Blake's SDXL Overkill Upscale Workflow w/ Perturbed-Attention Guidance, Perp-Neg, Kohya High Res Fix

5.0

0 reviews

10.6K

1.6K

Description

TODO: Research "Trajectory Consistency Distillation" https://github.com/dfl/comfyui-tcd-scheduler and https://mhh0318.github.io/tcd/ and its compatibility with Perp-Neg.

This is my own personal ever-evolving workflow that I'll update when I make changes. I made it to look best on a 4k screen. Mind the spaghetti, it doesn't bother me (it just feels like working with a wiring harness) and the workflow changes too often to organize it.

Create and upscale images to 7168 x 9216 (or other sizes) using SDXL, Kohya High Res.
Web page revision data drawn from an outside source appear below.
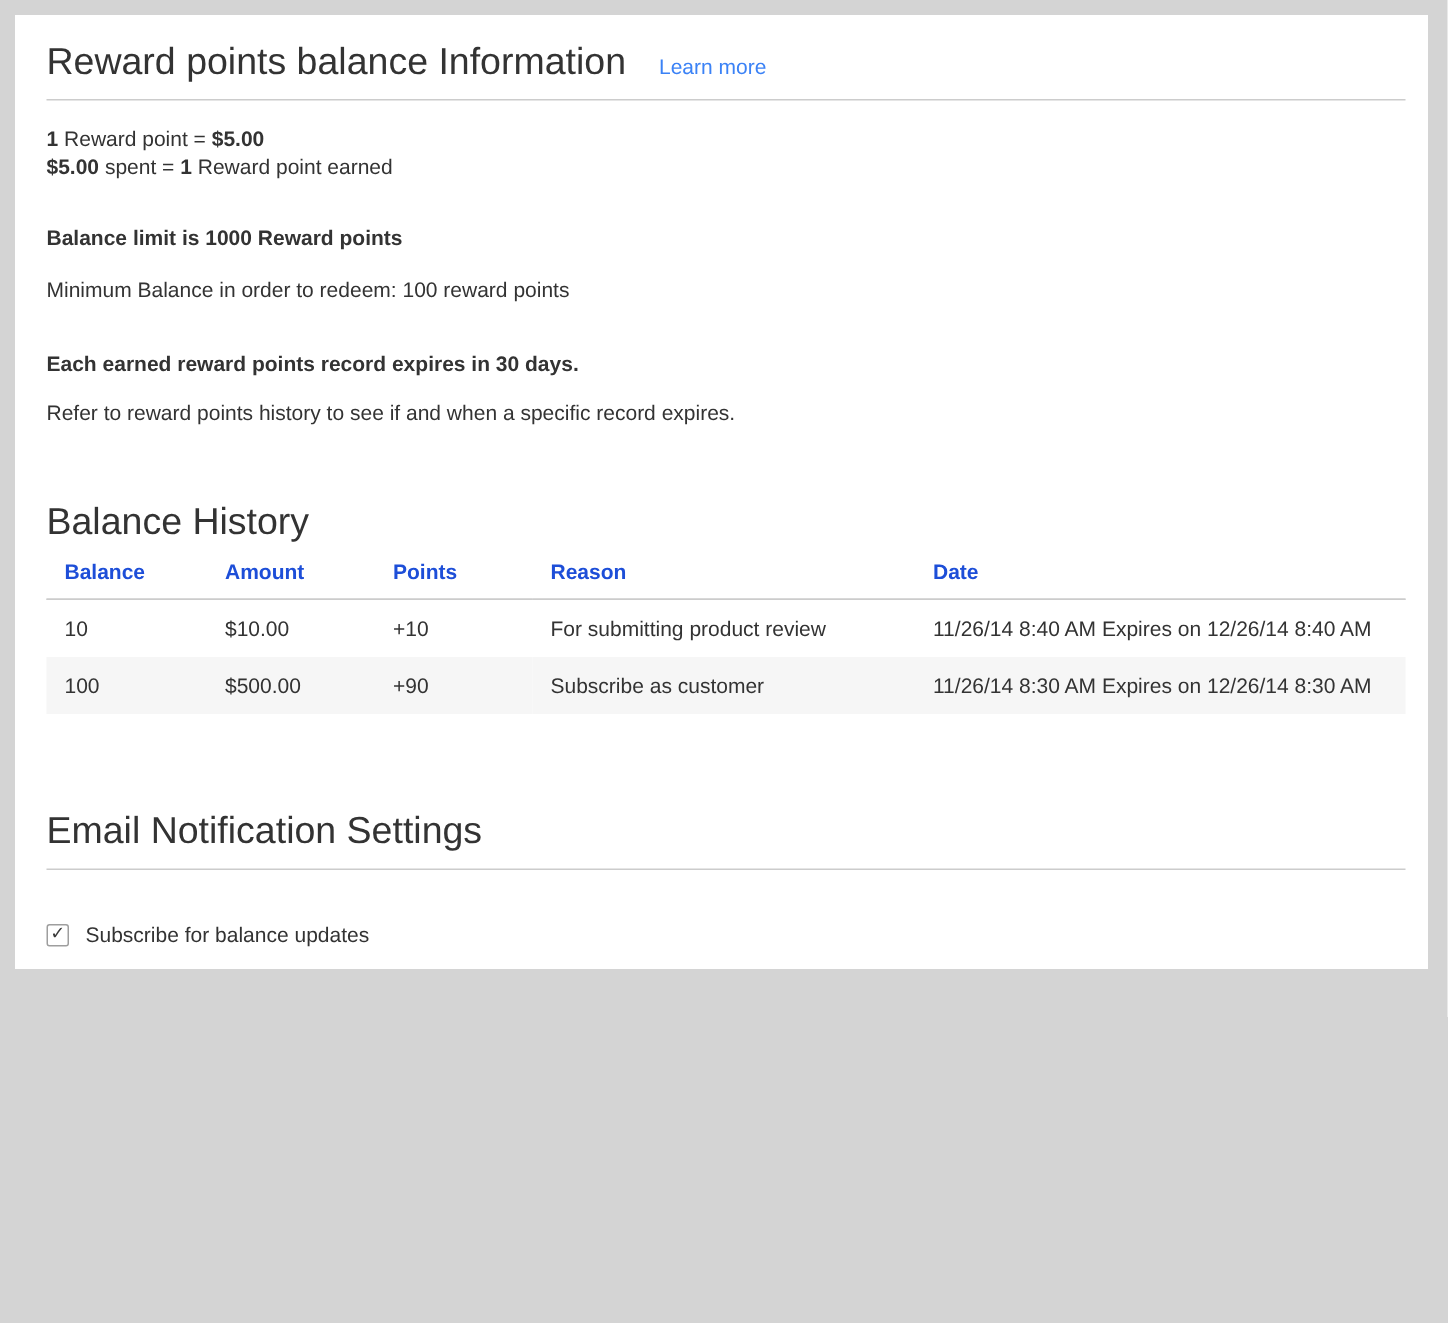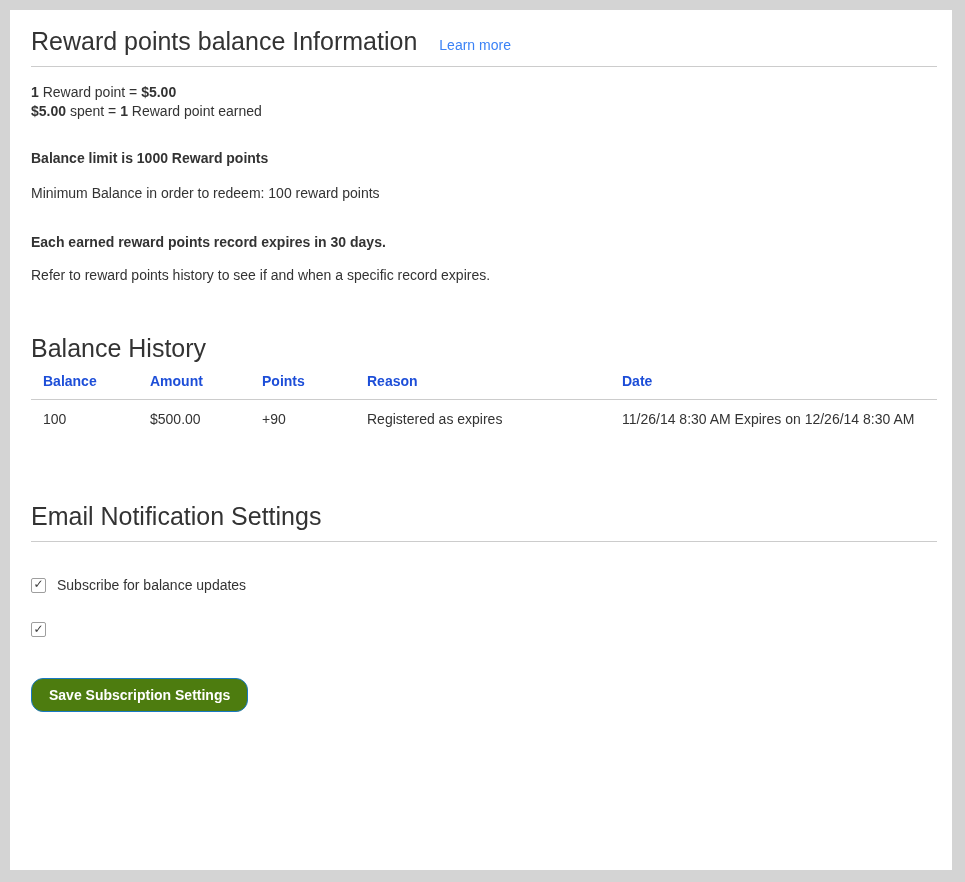--- a/index.html
+++ b/index.html
@@ -17,7 +17,7 @@
     left: 10px;
     top: 10px;
     width: 942px;
-    height: 860px;
+    height: 636px;
     background: #ffffff;
     padding: 16px 15px 23px 21px;
     overflow: hidden;

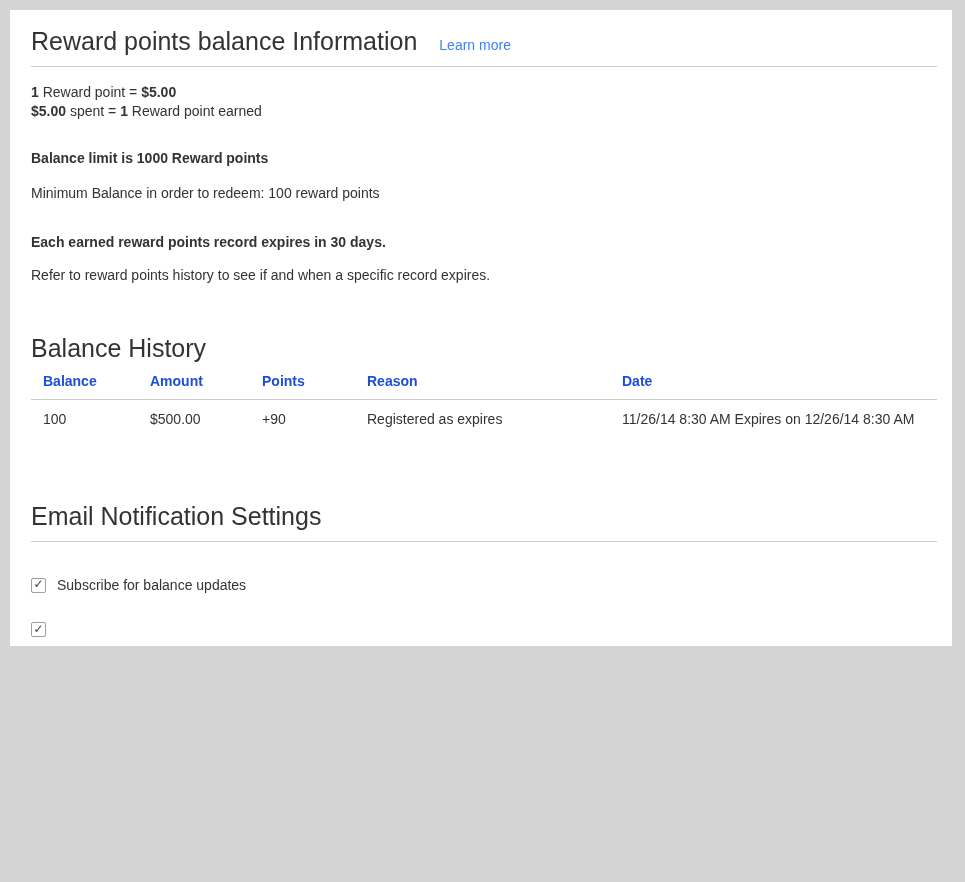--- a/index.html
+++ b/index.html
@@ -177,6 +177,13 @@
     </thead>
     <tbody>
       <tr>
+        <td>10</td>
+        <td>$10.00</td>
+        <td>+10</td>
+        <td>For submitting product review</td>
+        <td>11/26/14 8:40 AM Expires on 12/26/14 8:40 AM</td>
+      </tr>
+      <tr>
         <td>100</td>
         <td>$500.00</td>
         <td>+90</td>

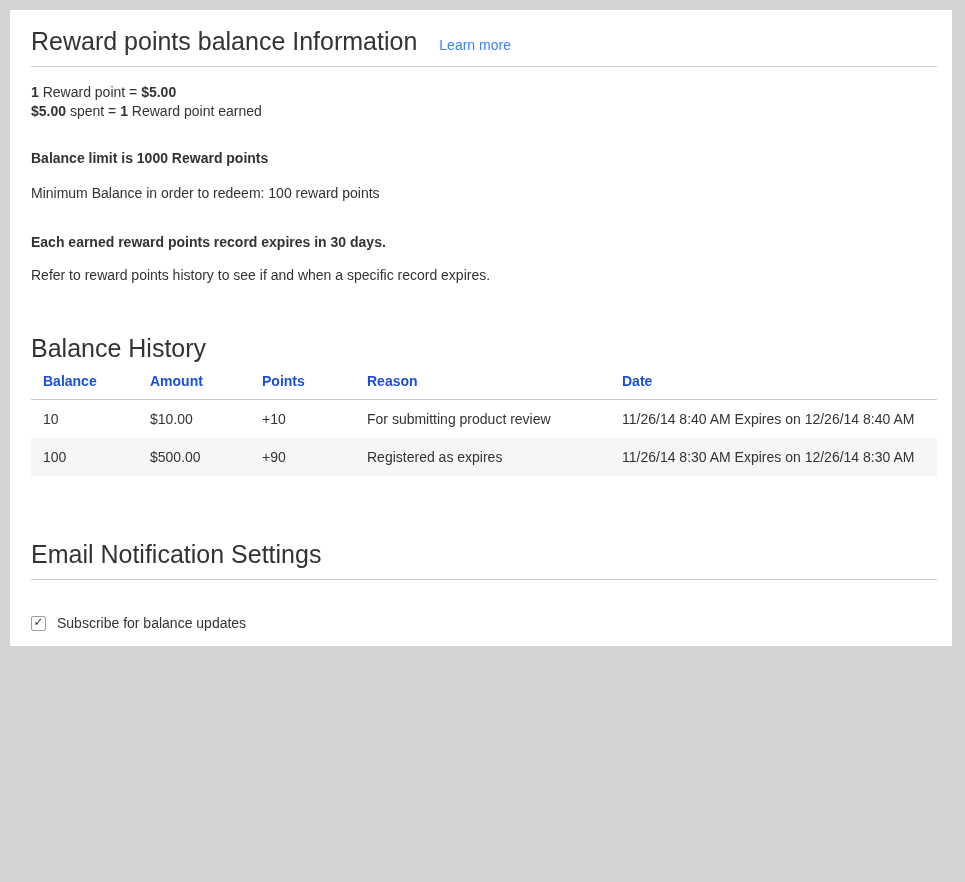--- a/index.html
+++ b/index.html
@@ -187,7 +187,7 @@
         <td>100</td>
         <td>$500.00</td>
         <td>+90</td>
-        <td>Registered as expires</td>
+        <td>Subscribe as customer</td>
         <td>11/26/14 8:30 AM Expires on 12/26/14 8:30 AM</td>
       </tr>
     </tbody>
Fix, Perturbed-Attention Guidance (PAG), Perp-Neg, ControlNet, Face Detailer, Refiner, object masking, and more. I try to add any new technology that I come across.

How to use:

Enter your folder path of where to save images. Select your model and LoRa.
Disable Stage 2 and/or Stage 3 (right click on the top bar and select "Set Group Nodes to Never"). I will sometimes disable Stage 6 and only run the final upscale on images I want to share. You can do that using my upscale workflow. https://openart.ai/workflows/blake/4x-upscale-merge-w-screen-multiply/XWkzjfELclE2QhXlXRmI
Generate images for stage one, updating the prompt and seed to get the image you want. Update the CLIPSeg label/text to select the subject, or whatever you want to use a lower noise pass on to preserves the original image. Right click on the preview bridge and select "Open in MaskEditor" to custom mask off the subject. These two masks will be combined for Stage 2.
Enable Stage 2 (right click on the top bar and select "Set Group Nodes to Always").
Keep making images with different seeds, for the background and character, until you get the image you want. Enable hand detection if the hands are good in the original image. I use higher denoise on the background. This is isolated in a separate pass.
Enable Stage 3 and let the rest run to upscale the image as large as possible.
If the face isn't perfect, change the face pass or face refiner ratio settings.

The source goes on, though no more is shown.